Darnella Frazier, the youngster who used her smartphone to shoot the footage of George Floyd’s murder in May 2020, which ignited a worldwide wave of Black Lives Matter protests and resulted in former police officer Derek Chauvin’s murder conviction, will get a special citation from the Pulitzer Board.
The Pulitzer Board awarded Frazier the award for “courageously capturing the death of George Floyd, a video that sparked worldwide protests against police brutality, underlining the critical role of people in journalists’ fight for truth and justice,” according to the Pulitzer Board (PDF).

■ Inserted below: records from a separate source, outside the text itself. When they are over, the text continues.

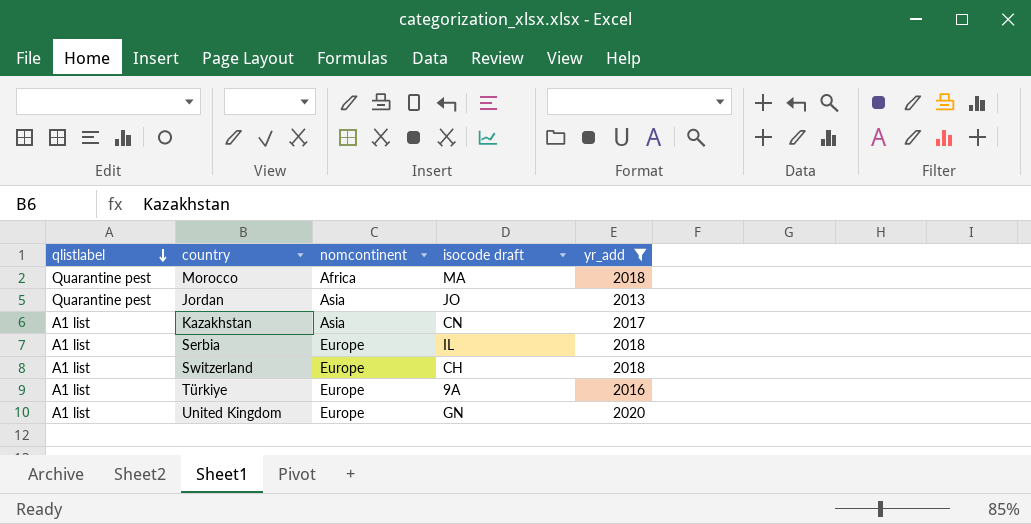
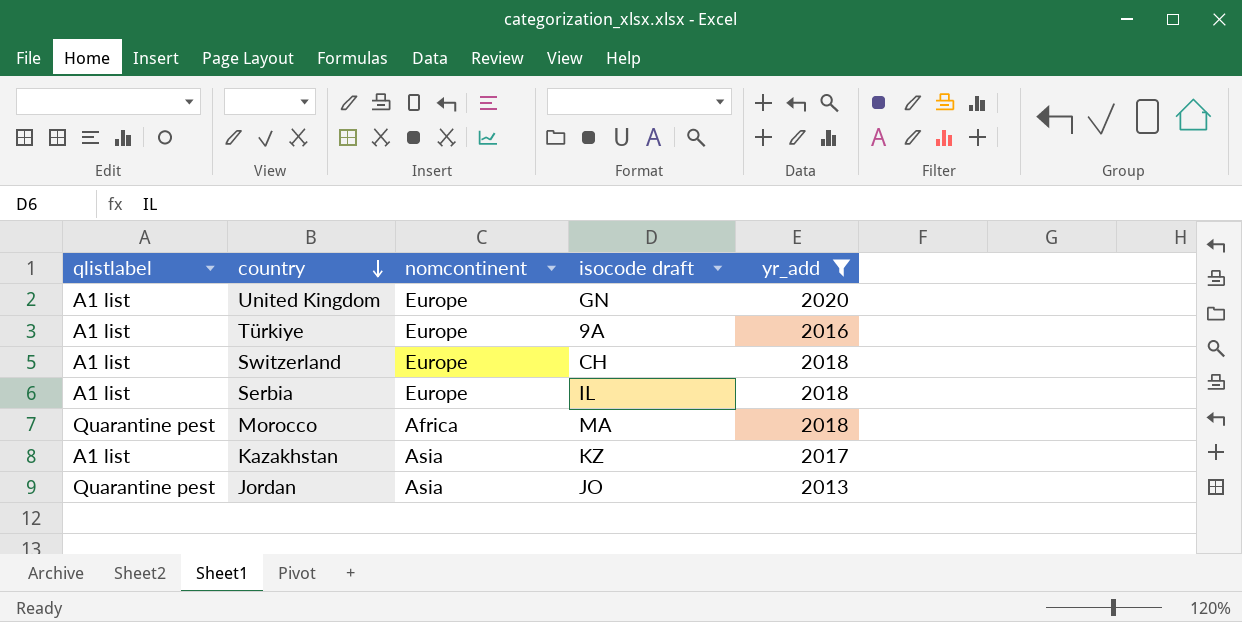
row order: qlistlabel descending -> country descending
Kazakhstan | isocode draft: CN -> KZ

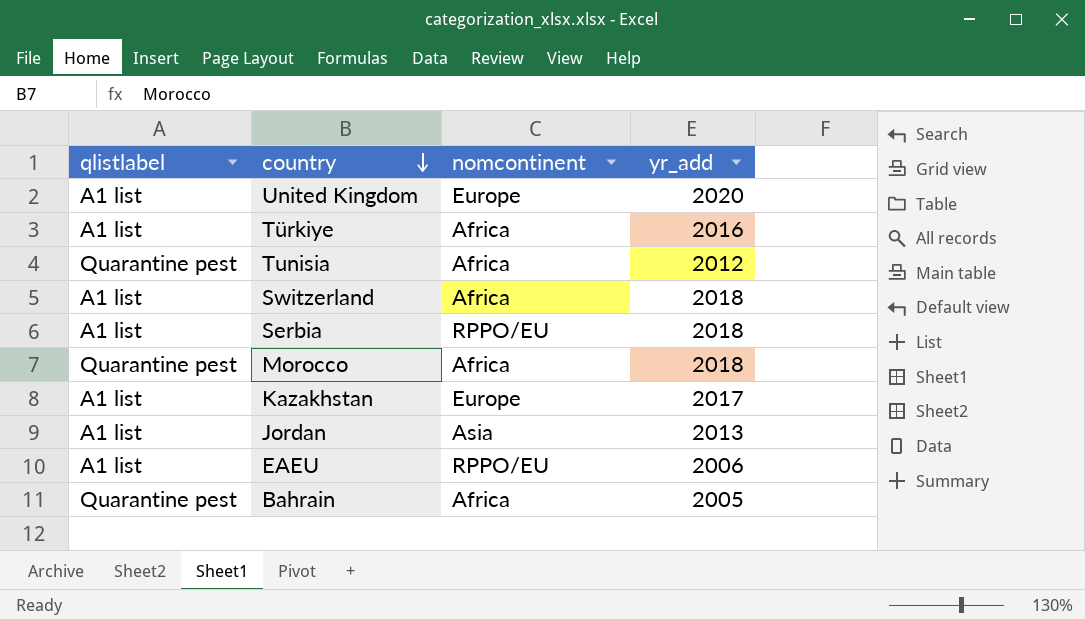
filter: yr_add >= 2013 -> none
column isocode draft | position: 4 -> none
Türkiye | nomcontinent: Europe -> Africa
Switzerland | nomcontinent: Europe -> Africa
Serbia | nomcontinent: Europe -> RPPO/EU
Kazakhstan | nomcontinent: Asia -> Europe
Jordan | qlistlabel: Quarantine pest -> A1 list

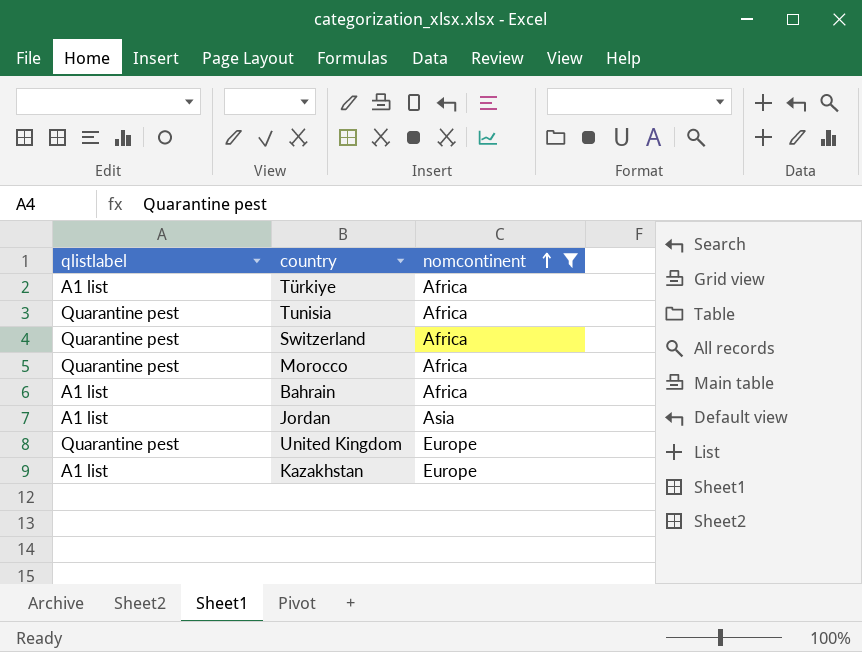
filter: none -> nomcontinent != RPPO/EU
row order: country descending -> nomcontinent ascending
column yr_add | position: 4 -> none
Switzerland | qlistlabel: A1 list -> Quarantine pest
Bahrain | qlistlabel: Quarantine pest -> A1 list
United Kingdom | qlistlabel: A1 list -> Quarantine pest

Frazier’s video sparked one of the largest protest movements in American history, demonstrating how a smartphone with a camera can be a potent weapon for documenting police brutality and racial injustices.
When Frazier filmed the video and posted it to Facebook, she was 17 years old. According to the Star Tribune, she also testified in Chauvin’s trial, which resulted in a historic conviction: “the first time in Minnesota history that a white police officer was convicted of killing a Black civilian on the job.” (On Friday, the Star Tribune won a Pulitzer Prize for its account of Floyd’s death and the events that followed.)
On the anniversary of Floyd’s death, Frazier said, “Even though this was a horrific life-changing experience for me, I’m proud of myself.” “The world would not have learned the truth if it hadn’t been for my video. That is something I am personally responsible for. My video didn’t save George Floyd, but it did help to apprehend his killer and keep him off the streets.”